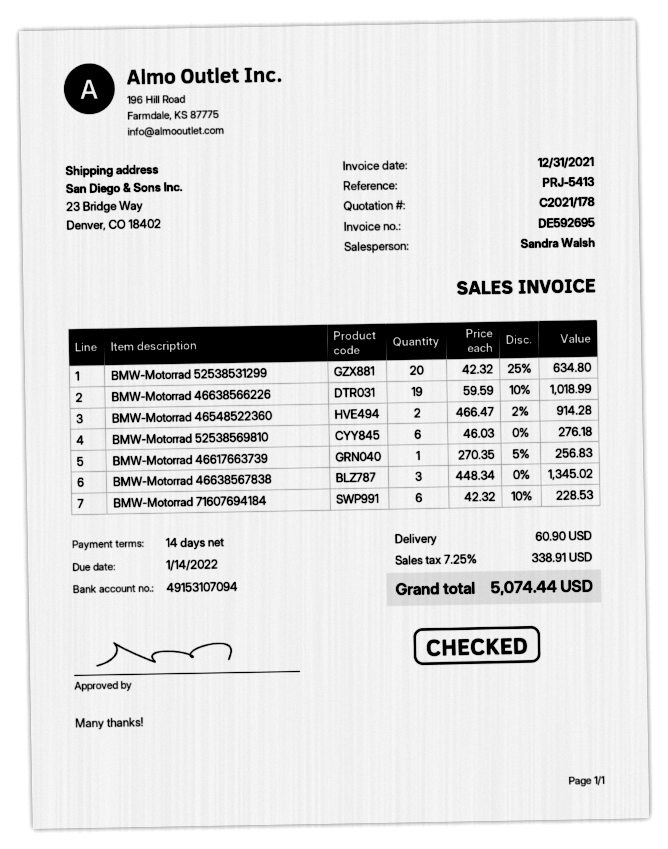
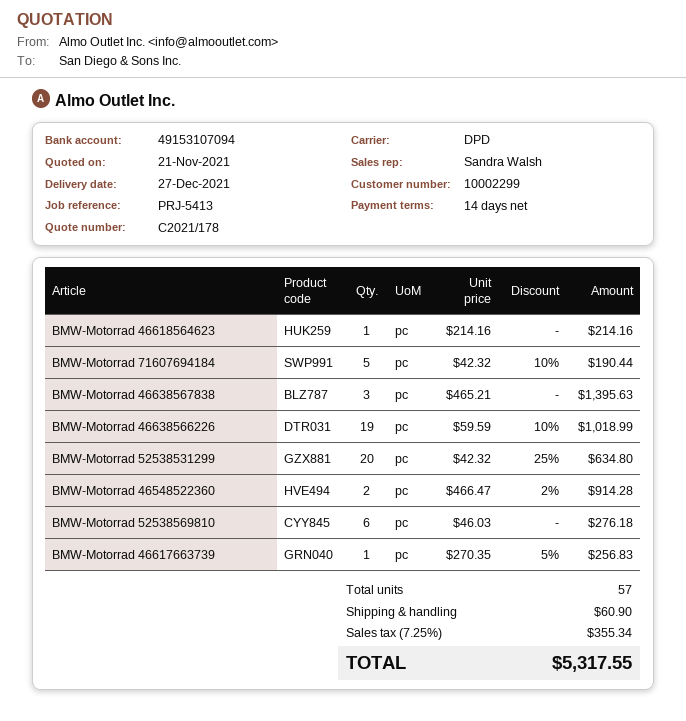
BMW-Motorrad 46638567838: 3 x 448.34 = 1345.02 -> 3 x 465.21 = 1395.63
BMW-Motorrad 71607694184: 6 x 42.32 - 10% = 228.53 -> 5 x 42.32 - 10% = 190.44
BMW-Motorrad 46618564623: none -> 1 x 214.16 = 214.16
tax: 7.25% = 338.91 -> 7.25% = 355.34
total: 5074.44 -> 5317.55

+ + + + + + +

• Requirement: Retype all records exactly as shown above, images excluded.

• Solution to this task:
BMW-Motorrad 46638567838: 3 x 448.34 = 1345.02 -> 3 x 465.21 = 1395.63
BMW-Motorrad 71607694184: 6 x 42.32 - 10% = 228.53 -> 5 x 42.32 - 10% = 190.44
BMW-Motorrad 46618564623: none -> 1 x 214.16 = 214.16
tax: 7.25% = 338.91 -> 7.25% = 355.34
total: 5074.44 -> 5317.55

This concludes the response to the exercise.